(REQUIRED WORK): Give back every line of the material below that has the string "side".

(INPUT DATA):
***
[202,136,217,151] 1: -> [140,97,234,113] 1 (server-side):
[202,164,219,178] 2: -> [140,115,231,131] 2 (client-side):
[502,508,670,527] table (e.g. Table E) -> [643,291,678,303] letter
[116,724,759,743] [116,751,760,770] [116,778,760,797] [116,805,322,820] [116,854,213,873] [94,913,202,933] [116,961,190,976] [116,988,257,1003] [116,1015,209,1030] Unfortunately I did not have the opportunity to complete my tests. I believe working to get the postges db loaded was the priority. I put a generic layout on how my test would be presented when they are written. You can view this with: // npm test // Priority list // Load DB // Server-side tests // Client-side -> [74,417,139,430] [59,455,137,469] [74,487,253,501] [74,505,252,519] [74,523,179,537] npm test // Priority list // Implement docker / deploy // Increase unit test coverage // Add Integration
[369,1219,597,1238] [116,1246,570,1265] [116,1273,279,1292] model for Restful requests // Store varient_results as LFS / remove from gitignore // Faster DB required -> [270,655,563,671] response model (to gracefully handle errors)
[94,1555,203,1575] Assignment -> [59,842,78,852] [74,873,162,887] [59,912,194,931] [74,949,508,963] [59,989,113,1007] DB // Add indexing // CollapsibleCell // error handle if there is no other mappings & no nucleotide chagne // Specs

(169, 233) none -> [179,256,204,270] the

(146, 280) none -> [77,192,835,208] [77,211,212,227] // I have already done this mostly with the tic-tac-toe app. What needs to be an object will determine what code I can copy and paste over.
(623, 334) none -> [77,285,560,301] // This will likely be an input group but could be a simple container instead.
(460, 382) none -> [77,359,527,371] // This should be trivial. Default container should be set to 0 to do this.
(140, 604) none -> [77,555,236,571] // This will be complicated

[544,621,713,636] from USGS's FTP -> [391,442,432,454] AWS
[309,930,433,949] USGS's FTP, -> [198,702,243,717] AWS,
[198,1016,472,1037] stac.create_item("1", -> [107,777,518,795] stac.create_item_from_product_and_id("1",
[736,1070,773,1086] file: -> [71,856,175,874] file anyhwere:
***
(WRITTEN ANSWER):
[202,136,217,151] 1: -> [140,97,234,113] 1 (server-side):
[202,164,219,178] 2: -> [140,115,231,131] 2 (client-side):
[116,724,759,743] [116,751,760,770] [116,778,760,797] [116,805,322,820] [116,854,213,873] [94,913,202,933] [116,961,190,976] [116,988,257,1003] [116,1015,209,1030] Unfortunately I did not have the opportunity to complete my tests. I believe working to get the postges db loaded was the priority. I put a generic layout on how my test would be presented when they are written. You can view this with: // npm test // Priority list // Load DB // Server-side tests // Client-side -> [74,417,139,430] [59,455,137,469] [74,487,253,501] [74,505,252,519] [74,523,179,537] npm test // Priority list // Implement docker / deploy // Increase unit test coverage // Add Integration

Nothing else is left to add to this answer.